Pour une pédagogie de l’étrange et de l’étranger
Résumé de l'émission
La pandémie a fait surgir un concept qui s’est répandu de façon aussi virale qu’implicite : celui « d’étranger de l’intérieur ». Certains autochtones – et parmi eux nombre « d’émigrés retraités » de fraîche date – ancrés dans des territoire où ils se sentaient « envahis » par des confinés rebelles qui fuyaient la capitale et certaines grandes villes, se sont mis à éplucher leurs plaques minéralogiques pour déceler la présence de ces intrus, de ces migrateurs opportunistes égarés en hors-saison, de ces propriétaires ou de ces loueurs de résidences secondaires qui risquaient, s’ils véhiculaient le virus couronné, de contaminer leurs contrées et de saturer les salles de réanimation de leurs hôpitaux de province sous-dimensionnés par plusieurs décennies d’imprévoyance et de pingrerie d’un État qui depuis longtemps ne savait plus lire les pyramides des âges. Le concept avait déjà servi pour désigner les « gens de la ville » au temps de la suprématie des campagnes, tels que les « parigots têtes de veaux », les « parisiens têtes de chiens »mais aussi pour ostraciser les congés payés au temps du front populaire, pour fustiger les français sur les routes de juin 1940 au temps de l’exode, ou pour railler les touristes ou autres « Aoûtiens » lors des période estivales des trente glorieuses.
« Étranger » : les étymologies grecques et latines nous rappellent l’ambiguïté du mot. Le grec ancien ξένος, (xénos) désigne à la fois l’étranger dont on se méfie et celui qui le reçoit avec bienveillance. Le latin extraneus désigne ce qui vient d’ailleurs, ce qui est différent, à la fois intriguant et menaçant. Le mot « hôte » lui-même est tributaire de ses deux racines Hostis, l’étranger, le rival, l’ennemi et Hospes celui que l’on reçoit. « Hostilité » versus « hospitalité ». Aujourd’hui, l’hôte est à la fois celui que l’on reçoit et celui qui reçoit. Un hôte accueille des hôtes. L’étranger, l’intrus, c’est l’autre. Celui qui est singulier, différent, « nouveau ». Il est un peu nomade par définition. Il bouge : il est donc incontrôlable et insaisissable.

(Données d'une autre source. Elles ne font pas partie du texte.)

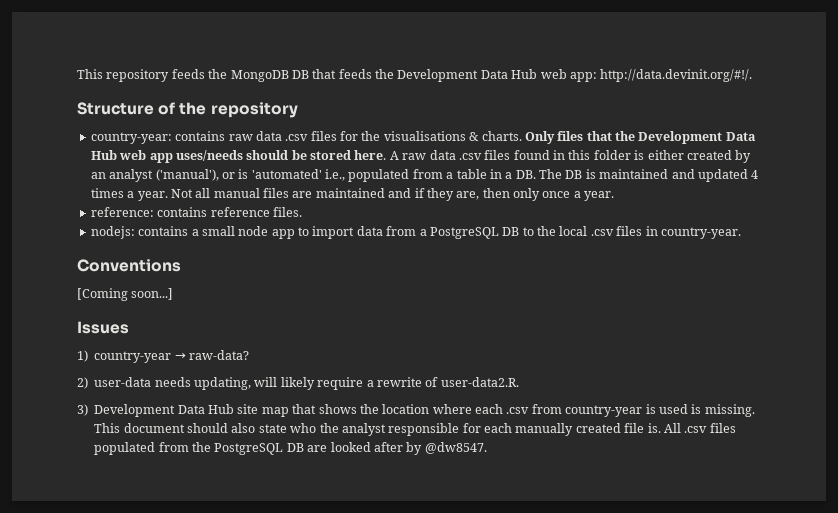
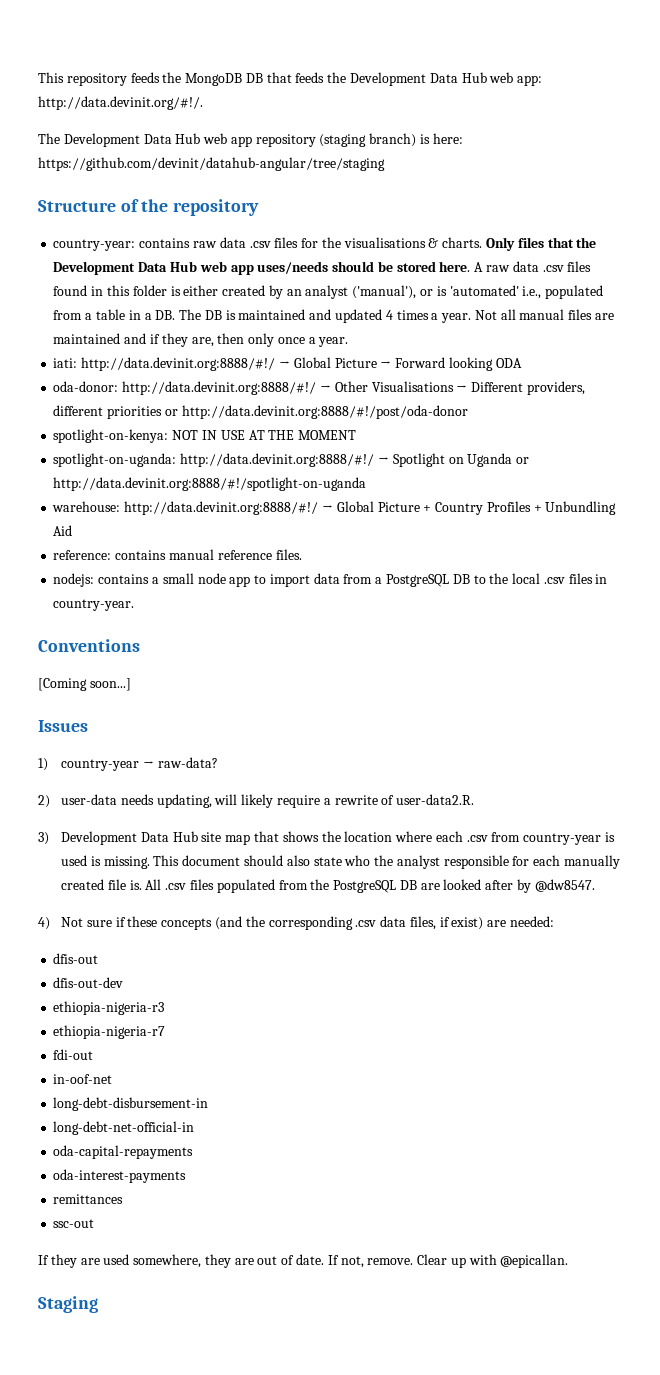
(753, 75) none -> [38,133,463,147] [38,157,385,171] // The Development Data Hub web app repository (staging branch) is here: https://github.com/devinit/datahub-angular/tree/staging
(615, 196) none -> [53,357,522,371] [53,381,585,395] [53,405,468,419] [53,429,357,443] [53,453,530,467] [53,477,367,491] [52,501,617,515] [53,525,73,536] // iati: http://data.devinit.org:8888/#!/ → Global Picture → Forward looking ODA // oda-donor: http://data.devinit.org:8888/#!/ → Other Visualisations → Different providers, different priorities or http://data.devinit.org:8888/#!/post/oda-donor // spotlight-on-kenya: NOT IN USE AT THE MOMENT // spotlight-on-uganda: http://data.devinit.org:8888/#!/ → Spotlight on Uganda or http://data.devinit.org:8888/#!/spotlight-on-uganda // warehouse: http://data.devinit.org:8888/#!/ → Global Picture + Country Profiles + Unbundling Aid
(208, 212) none -> [168,549,214,560] manual
(487, 448) none -> [38,916,555,930] [53,953,99,964] [53,977,124,988] [53,1001,165,1015] [53,1025,166,1039] [53,1049,94,1060] [53,1074,113,1084] [53,1097,209,1111] [53,1121,195,1135] [53,1145,194,1159] [53,1169,187,1183] [53,1194,124,1204] [53,1219,95,1228] [38,1254,569,1268] [38,1296,98,1313] // 4) Not sure if these concepts (and the corresponding .csv data files, if exist) are needed: // dfis-out // dfis-out-dev // ethiopia-nigeria-r3 // ethiopia-nigeria-r7 // fdi-out // in-oof-net // long-debt-disbursement-in // long-debt-net-official-in // oda-capital-repayments // oda-interest-payments // remittances // ssc-out // If they are used somewhere, they are out of date. If not, remove. Clear up with @epicallan. // Staging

Il est un mot qui transcende le mot étranger. C’est le mot « étrange », lui aussi ambigu, désignant à la fois ce qui est étranger et ce qui surprend, ce qui charme, ce qui envoûte, ce qui appelle au rêve ou qui relève de l’exotisme. Ainsi le rêve « étrange et pénétrant » de Verlaine, « D’une femme inconnue, qui n’est, chaque fois, ni tout à fait la même, ni tout à fait une autre » ou encore le Grand Meaulnes d’Alain Fournier, « le grand gars nouveau venu » qui vient enluminer la routine d’un bourg assoupi. Il nous faut savoir considérer la nouveauté et la différence comme des chances et non comme une menace. Il nous faut pratiquer et transmettre une pédagogie de l’étrange et de l’étranger, condition sine qua non de l’altérité. Comme un retour à notre propre source, puisque nous avons tous d’abord constitué un corps étranger, un corps étrange dans le ventre de notre mère, avant d’être bercé par le battement de son cœur et par celui de son amour, avant de migrer vers la vie, d’y expérimenter l’apprentissage des autres formes de l’amour ou d’y subir celui de la haine.